Turkish attack injures a civilian in Ain Issa

The Turkish state continues its brutal aggressions and attacks against the regions of north and eastern Syria, causing more casualties and damage to the civic infrastructure, using warplanes and heavy weapons.

The invading Turkish army launched a new wave of attacks in the district of Ain Issa on Wednesday.

According to reports from the ground, the attacks are directed against neighborhoods to the west of Ain Issa, the village of Mişêrfê and the grain silos to the north of the district.

The ongoing bombardment caused injuries to a 26-year-old local named Beşar Ehmed.

Ain Issa is located south of the Turkish occupation zone in northern Syria and is of strategic importance as a link between the self-governing Euphrates regions with Kobanê in its center and Jazira. Since 2019, the city has been in the crosshairs of Turkey and its Islamist proxy forces as part of a war of attrition, with phases of high intensity alternating with phases of low intensity. Dozens of villages in the region have already been destroyed and depopulated by Turkish military violence. A Turkish air offensive last November reduced large parts of the infrastructure to rubble and ash.

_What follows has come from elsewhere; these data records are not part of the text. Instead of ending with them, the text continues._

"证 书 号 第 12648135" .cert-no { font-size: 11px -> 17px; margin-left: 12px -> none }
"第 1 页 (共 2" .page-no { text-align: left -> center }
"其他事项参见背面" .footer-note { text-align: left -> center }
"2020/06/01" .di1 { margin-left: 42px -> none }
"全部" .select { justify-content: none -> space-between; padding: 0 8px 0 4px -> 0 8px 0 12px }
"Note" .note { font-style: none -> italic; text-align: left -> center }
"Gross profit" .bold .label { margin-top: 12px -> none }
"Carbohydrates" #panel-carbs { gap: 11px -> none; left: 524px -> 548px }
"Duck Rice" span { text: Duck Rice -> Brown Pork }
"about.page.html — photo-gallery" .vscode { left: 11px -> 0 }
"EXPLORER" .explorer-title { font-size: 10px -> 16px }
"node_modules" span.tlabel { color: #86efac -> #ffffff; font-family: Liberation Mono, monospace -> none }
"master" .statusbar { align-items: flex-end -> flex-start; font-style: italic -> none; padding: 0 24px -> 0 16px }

One of the areas occupied by Turkey in northern Syria is the region of Girê Spî. The formerly multicultural, self-governing region was occupied by Turkey in October 2019 and has been controlled by the Turkish intelligence service and jihadist mercenaries since. According to the Girê Spî Cantol Council, more than 100,000 people had to flee the region after the Turkish invasion. People loyal to the Turkish regime are resettled in their place as the Turkish state is pursuing an intensive settlement policy, systematically expelling the Kurdish population from the occupied areas.

Earlier this month, Turkey launched a so-called "air-ground offensive" against north-eastern Syrian autonomous territory, justifying the aggression with an attack by the Kurdistan Workers' Party (PKK) in Ankara on 1 October, when two PKK guerrillas carried out a sacrificial action in front of the Turkish Interior Ministry in the highly secured government quarter.

The Turkish air terror, which Ankara justifies with the right to self-defence, specifically targeted the vital infrastructure of the civilian population of northern and eastern Syria. More than two million people have since been cut off from basic services, and the energy infrastructure of Hesekê, Qamişlo and Amûdê has been almost completely destroyed.

Attacks on the civilian population or civilian infrastructure constitute war crimes. The international community ignores this open breach of international law and lets Ankara have its way in its war against the Kurds without consequence. Not only in Syria, but also in Iraq, Turkey is given a permanent green light for war crimes.